##### Data supplied #####

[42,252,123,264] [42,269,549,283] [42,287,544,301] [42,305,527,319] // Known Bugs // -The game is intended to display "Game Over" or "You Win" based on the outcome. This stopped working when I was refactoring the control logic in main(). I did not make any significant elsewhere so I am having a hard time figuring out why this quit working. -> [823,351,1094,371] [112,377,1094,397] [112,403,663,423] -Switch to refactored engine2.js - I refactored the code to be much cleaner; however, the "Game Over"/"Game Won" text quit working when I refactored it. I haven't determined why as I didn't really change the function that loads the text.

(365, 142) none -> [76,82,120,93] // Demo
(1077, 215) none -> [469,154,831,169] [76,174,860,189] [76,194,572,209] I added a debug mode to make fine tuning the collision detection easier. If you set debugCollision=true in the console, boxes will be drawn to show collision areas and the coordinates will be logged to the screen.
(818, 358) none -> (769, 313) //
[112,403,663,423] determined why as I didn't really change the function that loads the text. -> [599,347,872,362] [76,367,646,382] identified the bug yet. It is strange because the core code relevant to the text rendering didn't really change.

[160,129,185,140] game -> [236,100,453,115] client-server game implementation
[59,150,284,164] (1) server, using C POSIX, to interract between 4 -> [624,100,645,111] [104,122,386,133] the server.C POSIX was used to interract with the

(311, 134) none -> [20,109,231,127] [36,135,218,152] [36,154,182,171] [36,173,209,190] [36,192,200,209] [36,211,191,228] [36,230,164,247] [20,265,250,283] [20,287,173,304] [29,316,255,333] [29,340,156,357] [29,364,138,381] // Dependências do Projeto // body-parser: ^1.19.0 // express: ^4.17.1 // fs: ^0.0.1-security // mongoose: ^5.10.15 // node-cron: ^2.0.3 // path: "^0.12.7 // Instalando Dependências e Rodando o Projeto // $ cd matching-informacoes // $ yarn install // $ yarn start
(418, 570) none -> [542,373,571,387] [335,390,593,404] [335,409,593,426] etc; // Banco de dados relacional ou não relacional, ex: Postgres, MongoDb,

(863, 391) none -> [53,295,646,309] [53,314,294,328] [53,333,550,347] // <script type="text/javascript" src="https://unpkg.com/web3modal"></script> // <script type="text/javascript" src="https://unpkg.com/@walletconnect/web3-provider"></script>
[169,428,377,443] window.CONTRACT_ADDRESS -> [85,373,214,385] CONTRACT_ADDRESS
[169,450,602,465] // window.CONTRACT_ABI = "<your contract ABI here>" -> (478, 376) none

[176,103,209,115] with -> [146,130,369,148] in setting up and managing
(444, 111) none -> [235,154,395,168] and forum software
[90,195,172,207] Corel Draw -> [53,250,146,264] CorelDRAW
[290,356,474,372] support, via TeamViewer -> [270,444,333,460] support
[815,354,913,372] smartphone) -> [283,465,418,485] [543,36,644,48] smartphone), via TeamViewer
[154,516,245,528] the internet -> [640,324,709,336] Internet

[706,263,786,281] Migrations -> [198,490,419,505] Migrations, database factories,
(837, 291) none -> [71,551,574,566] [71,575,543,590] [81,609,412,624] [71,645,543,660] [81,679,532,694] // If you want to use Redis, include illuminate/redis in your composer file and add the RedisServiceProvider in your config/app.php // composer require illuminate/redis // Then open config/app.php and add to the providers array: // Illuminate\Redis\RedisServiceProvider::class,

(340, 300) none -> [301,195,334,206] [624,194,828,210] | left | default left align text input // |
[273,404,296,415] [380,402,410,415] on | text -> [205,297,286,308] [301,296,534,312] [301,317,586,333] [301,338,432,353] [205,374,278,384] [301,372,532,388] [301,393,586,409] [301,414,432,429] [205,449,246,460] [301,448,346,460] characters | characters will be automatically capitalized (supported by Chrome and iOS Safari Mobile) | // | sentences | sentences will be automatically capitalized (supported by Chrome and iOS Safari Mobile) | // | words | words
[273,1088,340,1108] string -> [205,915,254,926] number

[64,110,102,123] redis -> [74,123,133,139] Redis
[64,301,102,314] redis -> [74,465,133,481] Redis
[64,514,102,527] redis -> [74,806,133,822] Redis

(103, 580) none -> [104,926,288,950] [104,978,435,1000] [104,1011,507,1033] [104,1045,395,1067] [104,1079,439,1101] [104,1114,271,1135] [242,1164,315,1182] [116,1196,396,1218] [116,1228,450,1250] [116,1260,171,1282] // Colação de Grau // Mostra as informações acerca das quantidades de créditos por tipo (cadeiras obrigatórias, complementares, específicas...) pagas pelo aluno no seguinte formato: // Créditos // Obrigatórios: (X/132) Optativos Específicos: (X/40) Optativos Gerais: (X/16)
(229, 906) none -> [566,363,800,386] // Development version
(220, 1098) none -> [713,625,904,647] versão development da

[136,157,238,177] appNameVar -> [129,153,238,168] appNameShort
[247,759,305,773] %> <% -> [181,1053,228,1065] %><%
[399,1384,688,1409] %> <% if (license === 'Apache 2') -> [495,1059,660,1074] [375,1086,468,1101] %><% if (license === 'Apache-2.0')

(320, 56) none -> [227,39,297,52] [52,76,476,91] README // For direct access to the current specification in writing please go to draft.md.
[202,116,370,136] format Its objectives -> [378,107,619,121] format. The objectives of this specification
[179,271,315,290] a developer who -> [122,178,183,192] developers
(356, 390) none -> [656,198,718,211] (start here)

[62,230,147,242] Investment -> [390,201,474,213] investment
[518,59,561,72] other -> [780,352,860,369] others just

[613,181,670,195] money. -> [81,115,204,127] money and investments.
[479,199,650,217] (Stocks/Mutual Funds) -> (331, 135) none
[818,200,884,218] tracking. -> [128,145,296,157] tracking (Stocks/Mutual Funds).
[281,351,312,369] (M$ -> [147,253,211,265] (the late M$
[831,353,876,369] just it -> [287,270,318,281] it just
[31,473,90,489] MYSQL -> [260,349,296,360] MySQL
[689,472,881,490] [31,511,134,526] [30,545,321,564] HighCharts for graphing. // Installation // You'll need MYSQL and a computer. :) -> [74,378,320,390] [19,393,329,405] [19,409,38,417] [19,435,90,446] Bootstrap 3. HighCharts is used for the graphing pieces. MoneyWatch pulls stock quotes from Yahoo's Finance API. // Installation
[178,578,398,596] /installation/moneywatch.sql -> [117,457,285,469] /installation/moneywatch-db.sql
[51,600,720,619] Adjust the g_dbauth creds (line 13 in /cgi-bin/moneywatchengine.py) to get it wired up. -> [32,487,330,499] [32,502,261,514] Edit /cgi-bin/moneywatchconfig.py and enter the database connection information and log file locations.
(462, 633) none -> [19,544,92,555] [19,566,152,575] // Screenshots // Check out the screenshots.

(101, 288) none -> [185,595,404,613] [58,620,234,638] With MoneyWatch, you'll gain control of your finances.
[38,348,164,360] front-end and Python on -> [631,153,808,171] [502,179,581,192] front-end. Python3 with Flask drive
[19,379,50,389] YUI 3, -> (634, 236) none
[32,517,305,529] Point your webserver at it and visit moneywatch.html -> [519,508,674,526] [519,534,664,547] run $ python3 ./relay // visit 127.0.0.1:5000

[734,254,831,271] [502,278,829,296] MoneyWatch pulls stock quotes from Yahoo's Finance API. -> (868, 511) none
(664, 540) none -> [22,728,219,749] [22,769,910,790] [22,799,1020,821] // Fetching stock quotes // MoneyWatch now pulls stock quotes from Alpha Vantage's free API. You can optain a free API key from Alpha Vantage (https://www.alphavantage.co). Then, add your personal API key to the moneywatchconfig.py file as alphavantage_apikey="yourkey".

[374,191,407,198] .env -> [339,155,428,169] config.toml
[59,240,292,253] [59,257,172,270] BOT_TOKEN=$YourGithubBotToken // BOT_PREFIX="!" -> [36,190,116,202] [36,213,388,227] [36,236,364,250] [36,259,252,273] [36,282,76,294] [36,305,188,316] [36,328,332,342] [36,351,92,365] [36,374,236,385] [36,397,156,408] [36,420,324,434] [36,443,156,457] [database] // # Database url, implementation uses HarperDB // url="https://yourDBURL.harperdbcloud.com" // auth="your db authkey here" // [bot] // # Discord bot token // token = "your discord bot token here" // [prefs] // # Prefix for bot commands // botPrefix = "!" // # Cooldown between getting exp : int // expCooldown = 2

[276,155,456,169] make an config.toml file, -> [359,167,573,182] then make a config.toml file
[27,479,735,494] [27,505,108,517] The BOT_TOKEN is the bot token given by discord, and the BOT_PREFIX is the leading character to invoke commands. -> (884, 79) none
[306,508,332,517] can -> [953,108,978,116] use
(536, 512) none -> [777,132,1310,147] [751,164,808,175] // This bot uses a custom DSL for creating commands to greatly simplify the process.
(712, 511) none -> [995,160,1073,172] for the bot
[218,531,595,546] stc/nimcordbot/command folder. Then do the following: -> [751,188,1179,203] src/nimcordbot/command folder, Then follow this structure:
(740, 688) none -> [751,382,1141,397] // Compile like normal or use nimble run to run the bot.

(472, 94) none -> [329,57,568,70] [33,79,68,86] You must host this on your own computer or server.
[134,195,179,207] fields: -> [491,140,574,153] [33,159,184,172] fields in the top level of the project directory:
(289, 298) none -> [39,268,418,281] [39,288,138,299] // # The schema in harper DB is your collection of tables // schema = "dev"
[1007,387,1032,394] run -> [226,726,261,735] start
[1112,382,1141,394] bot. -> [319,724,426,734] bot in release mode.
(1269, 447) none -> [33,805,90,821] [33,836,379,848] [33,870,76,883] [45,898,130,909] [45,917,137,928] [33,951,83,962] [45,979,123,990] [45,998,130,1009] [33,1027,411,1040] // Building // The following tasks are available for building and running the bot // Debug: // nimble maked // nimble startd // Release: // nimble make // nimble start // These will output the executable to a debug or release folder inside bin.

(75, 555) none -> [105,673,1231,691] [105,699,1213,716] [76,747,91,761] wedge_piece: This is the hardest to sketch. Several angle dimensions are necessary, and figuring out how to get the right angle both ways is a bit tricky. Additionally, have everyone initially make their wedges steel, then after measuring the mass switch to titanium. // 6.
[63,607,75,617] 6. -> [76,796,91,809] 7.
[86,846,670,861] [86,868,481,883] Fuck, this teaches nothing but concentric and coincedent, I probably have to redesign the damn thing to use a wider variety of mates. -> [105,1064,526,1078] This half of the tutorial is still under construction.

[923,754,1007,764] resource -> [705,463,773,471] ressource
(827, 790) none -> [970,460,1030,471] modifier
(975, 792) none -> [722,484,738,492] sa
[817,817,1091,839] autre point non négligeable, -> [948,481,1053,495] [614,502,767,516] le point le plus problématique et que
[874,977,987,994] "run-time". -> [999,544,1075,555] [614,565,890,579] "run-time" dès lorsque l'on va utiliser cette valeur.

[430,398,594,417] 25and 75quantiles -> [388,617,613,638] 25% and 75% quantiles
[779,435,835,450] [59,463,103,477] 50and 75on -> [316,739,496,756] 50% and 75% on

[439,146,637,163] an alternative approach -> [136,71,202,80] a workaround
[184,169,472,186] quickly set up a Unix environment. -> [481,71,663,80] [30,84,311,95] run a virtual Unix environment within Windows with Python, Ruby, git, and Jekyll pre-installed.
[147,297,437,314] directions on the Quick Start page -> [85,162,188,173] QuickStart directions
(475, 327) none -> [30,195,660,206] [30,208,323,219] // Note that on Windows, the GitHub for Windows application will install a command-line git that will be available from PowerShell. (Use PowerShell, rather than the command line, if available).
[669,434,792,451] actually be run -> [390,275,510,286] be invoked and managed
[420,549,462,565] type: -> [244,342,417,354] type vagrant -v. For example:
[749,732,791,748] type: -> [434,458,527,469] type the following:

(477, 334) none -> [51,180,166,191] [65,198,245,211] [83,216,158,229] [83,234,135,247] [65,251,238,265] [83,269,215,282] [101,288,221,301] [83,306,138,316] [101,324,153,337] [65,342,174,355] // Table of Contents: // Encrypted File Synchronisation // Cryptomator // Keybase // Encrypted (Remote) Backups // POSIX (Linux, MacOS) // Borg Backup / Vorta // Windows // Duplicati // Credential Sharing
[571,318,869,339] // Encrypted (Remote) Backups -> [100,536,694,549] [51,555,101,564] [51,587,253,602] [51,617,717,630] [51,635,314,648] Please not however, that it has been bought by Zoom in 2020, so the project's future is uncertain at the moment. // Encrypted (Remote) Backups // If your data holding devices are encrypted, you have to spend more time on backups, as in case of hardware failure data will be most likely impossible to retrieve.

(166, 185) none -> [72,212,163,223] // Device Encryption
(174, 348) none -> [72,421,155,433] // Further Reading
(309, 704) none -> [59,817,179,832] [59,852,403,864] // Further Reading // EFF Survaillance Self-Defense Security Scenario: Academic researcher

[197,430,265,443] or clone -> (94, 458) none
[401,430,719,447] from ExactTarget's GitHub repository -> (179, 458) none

#####

- **Goal of the exercise**
Which lines above run from the one containing "(740, 688) none" down to the one containing "[1112,382,1141,394] bot. ->"? Repeat exactly those, both ends included, and nothing else.

- **Exercise response**
(740, 688) none -> [751,382,1141,397] // Compile like normal or use nimble run to run the bot.

(472, 94) none -> [329,57,568,70] [33,79,68,86] You must host this on your own computer or server.
[134,195,179,207] fields: -> [491,140,574,153] [33,159,184,172] fields in the top level of the project directory:
(289, 298) none -> [39,268,418,281] [39,288,138,299] // # The schema in harper DB is your collection of tables // schema = "dev"
[1007,387,1032,394] run -> [226,726,261,735] start
[1112,382,1141,394] bot. -> [319,724,426,734] bot in release mode.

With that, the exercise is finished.